→ **Brief**
Write out exactly the lines of the entries below from the one holding "payment method: Google Pay -> gift card" to the one holding "discount: 50.00 -> none", inclusive, and leave out all other lines.

START Dataset entries

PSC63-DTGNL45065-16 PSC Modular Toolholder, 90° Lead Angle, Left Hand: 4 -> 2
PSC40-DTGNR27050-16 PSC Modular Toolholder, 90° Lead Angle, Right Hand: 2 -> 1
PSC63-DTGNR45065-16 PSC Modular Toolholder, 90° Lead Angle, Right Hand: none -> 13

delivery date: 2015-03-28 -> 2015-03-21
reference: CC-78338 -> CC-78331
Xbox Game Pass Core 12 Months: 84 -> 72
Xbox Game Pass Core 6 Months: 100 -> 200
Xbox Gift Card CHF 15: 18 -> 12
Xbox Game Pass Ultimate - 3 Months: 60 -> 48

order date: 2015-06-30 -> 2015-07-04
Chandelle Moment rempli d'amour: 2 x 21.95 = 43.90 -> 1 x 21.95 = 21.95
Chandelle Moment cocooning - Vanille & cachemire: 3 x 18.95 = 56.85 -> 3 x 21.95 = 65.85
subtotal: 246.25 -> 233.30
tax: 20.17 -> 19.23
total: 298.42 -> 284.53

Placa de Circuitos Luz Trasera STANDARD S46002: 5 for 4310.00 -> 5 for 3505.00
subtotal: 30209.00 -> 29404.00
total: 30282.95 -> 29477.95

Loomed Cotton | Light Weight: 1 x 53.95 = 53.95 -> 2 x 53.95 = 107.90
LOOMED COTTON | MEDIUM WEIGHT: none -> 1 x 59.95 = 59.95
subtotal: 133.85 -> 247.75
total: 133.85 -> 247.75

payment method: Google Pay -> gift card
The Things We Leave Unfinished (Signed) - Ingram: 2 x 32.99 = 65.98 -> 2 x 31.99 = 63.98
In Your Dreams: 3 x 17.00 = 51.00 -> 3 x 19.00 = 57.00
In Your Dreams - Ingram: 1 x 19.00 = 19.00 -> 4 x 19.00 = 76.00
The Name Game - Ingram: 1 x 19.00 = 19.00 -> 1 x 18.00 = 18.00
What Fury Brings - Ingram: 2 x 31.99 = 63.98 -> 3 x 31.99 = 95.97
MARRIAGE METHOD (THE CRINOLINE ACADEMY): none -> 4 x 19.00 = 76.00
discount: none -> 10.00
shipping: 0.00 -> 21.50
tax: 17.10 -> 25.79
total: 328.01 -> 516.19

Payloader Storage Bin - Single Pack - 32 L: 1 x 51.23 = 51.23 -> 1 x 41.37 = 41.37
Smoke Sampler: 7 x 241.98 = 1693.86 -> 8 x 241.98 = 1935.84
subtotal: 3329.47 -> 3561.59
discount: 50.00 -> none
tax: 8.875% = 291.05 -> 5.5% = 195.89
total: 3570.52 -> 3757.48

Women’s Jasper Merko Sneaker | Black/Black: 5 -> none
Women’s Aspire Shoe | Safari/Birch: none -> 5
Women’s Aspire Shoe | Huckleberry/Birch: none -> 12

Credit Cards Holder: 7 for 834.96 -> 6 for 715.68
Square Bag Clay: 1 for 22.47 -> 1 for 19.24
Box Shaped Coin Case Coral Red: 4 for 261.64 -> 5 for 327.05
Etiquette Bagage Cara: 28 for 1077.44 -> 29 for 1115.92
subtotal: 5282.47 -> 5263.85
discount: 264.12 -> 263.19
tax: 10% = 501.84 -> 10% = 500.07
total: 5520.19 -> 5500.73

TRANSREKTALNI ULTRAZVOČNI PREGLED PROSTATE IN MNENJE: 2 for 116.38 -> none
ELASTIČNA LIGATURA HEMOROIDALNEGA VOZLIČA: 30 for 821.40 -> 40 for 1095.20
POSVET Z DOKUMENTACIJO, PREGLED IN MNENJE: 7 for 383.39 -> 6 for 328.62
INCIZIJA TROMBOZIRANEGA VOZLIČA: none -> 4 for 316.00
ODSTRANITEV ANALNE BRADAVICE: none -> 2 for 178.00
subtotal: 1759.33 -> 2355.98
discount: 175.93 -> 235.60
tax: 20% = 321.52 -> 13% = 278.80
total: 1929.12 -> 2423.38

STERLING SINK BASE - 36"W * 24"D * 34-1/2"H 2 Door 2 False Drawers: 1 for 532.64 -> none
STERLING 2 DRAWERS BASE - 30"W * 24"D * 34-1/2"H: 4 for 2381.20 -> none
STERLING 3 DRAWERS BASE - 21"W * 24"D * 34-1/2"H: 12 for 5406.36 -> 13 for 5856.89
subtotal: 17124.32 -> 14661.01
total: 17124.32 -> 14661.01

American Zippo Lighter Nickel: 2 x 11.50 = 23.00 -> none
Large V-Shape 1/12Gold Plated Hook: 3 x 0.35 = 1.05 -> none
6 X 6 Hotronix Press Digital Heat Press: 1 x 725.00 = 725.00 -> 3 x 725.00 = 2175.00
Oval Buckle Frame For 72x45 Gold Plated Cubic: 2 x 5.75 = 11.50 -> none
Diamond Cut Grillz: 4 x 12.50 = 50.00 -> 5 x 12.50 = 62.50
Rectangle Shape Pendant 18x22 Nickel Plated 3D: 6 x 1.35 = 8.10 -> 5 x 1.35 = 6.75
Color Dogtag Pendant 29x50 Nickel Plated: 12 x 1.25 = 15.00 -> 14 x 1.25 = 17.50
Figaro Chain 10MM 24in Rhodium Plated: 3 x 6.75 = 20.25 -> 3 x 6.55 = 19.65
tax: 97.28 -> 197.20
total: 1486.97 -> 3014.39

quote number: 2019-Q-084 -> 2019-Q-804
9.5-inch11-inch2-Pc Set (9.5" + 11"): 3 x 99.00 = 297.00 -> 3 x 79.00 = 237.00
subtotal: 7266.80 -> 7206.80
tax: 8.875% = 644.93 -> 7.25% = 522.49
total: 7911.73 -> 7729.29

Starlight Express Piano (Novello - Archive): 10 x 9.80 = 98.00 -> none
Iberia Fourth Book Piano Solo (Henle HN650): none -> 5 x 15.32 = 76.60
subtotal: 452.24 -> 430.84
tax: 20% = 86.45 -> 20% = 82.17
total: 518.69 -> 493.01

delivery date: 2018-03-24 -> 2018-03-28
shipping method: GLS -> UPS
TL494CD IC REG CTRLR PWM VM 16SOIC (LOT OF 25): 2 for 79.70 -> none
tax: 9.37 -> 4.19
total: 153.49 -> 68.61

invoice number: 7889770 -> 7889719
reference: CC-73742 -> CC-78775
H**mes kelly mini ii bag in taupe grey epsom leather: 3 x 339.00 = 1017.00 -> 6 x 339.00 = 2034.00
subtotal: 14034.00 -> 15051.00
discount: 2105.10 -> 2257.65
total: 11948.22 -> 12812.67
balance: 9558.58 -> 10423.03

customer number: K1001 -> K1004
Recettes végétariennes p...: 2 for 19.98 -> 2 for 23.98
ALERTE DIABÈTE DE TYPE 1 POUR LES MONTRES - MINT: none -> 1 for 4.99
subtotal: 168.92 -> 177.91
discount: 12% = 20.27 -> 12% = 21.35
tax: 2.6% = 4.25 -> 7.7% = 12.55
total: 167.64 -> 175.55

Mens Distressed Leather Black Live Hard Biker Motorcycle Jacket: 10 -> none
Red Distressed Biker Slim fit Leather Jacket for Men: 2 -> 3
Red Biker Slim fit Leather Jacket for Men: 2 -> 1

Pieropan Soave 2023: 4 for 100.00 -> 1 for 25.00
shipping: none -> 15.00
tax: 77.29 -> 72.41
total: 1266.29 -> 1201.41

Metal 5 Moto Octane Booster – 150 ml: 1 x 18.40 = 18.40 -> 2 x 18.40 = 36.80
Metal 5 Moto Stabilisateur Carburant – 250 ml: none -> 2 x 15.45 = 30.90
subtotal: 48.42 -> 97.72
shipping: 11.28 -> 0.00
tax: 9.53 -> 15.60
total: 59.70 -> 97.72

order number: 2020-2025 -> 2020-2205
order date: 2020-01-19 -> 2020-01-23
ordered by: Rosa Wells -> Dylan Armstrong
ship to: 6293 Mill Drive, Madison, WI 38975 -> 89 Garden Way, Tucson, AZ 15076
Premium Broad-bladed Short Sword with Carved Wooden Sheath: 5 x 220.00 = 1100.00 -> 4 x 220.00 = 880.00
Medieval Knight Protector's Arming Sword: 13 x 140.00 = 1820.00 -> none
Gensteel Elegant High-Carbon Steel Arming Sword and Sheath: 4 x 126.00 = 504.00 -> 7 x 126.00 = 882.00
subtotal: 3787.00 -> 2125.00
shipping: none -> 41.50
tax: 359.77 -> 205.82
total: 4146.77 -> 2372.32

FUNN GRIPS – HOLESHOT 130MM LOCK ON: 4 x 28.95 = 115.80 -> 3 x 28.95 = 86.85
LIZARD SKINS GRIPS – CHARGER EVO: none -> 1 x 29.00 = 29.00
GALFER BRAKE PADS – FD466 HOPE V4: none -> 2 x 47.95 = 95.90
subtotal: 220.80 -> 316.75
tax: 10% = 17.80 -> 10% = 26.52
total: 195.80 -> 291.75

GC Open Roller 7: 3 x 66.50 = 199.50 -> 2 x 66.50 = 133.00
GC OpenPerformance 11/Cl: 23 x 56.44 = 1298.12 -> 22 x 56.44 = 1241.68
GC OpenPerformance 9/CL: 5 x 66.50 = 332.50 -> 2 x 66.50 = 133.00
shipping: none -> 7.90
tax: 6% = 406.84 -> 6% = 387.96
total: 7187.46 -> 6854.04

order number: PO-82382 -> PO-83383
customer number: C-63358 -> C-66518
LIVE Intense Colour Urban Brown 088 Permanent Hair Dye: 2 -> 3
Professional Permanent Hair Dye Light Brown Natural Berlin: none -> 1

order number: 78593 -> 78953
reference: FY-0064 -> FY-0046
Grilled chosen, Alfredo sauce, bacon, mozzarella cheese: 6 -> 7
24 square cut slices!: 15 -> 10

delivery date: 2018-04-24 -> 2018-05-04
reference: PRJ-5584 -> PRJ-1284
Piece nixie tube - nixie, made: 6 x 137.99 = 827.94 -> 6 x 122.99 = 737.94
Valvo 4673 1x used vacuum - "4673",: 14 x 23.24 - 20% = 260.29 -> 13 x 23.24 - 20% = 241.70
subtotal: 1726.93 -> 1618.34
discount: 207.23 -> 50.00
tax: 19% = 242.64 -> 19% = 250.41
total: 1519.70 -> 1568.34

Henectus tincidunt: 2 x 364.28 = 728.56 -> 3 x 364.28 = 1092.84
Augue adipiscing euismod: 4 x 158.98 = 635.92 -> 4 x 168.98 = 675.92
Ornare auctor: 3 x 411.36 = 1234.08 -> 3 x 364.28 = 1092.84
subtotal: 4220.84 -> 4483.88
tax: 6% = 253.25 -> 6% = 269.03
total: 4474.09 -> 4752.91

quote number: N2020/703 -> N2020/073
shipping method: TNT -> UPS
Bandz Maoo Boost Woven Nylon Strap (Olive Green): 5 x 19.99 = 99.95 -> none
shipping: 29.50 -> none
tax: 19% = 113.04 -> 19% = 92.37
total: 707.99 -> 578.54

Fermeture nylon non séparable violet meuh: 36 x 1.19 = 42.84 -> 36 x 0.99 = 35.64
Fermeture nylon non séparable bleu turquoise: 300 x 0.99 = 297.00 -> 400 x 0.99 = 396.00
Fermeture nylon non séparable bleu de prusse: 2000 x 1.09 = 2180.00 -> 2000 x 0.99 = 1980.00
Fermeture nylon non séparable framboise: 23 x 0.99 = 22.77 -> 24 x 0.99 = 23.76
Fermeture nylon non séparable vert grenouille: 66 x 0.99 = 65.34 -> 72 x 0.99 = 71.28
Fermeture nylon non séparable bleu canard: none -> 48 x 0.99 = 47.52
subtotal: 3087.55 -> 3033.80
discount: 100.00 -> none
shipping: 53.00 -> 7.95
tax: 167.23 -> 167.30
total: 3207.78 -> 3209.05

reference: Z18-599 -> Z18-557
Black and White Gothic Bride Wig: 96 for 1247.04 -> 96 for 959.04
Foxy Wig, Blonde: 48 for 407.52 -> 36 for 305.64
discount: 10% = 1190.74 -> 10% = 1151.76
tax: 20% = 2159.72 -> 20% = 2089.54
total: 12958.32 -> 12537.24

END Dataset entries

→ **Written response**
payment method: Google Pay -> gift card
The Things We Leave Unfinished (Signed) - Ingram: 2 x 32.99 = 65.98 -> 2 x 31.99 = 63.98
In Your Dreams: 3 x 17.00 = 51.00 -> 3 x 19.00 = 57.00
In Your Dreams - Ingram: 1 x 19.00 = 19.00 -> 4 x 19.00 = 76.00
The Name Game - Ingram: 1 x 19.00 = 19.00 -> 1 x 18.00 = 18.00
What Fury Brings - Ingram: 2 x 31.99 = 63.98 -> 3 x 31.99 = 95.97
MARRIAGE METHOD (THE CRINOLINE ACADEMY): none -> 4 x 19.00 = 76.00
discount: none -> 10.00
shipping: 0.00 -> 21.50
tax: 17.10 -> 25.79
total: 328.01 -> 516.19

Payloader Storage Bin - Single Pack - 32 L: 1 x 51.23 = 51.23 -> 1 x 41.37 = 41.37
Smoke Sampler: 7 x 241.98 = 1693.86 -> 8 x 241.98 = 1935.84
subtotal: 3329.47 -> 3561.59
discount: 50.00 -> none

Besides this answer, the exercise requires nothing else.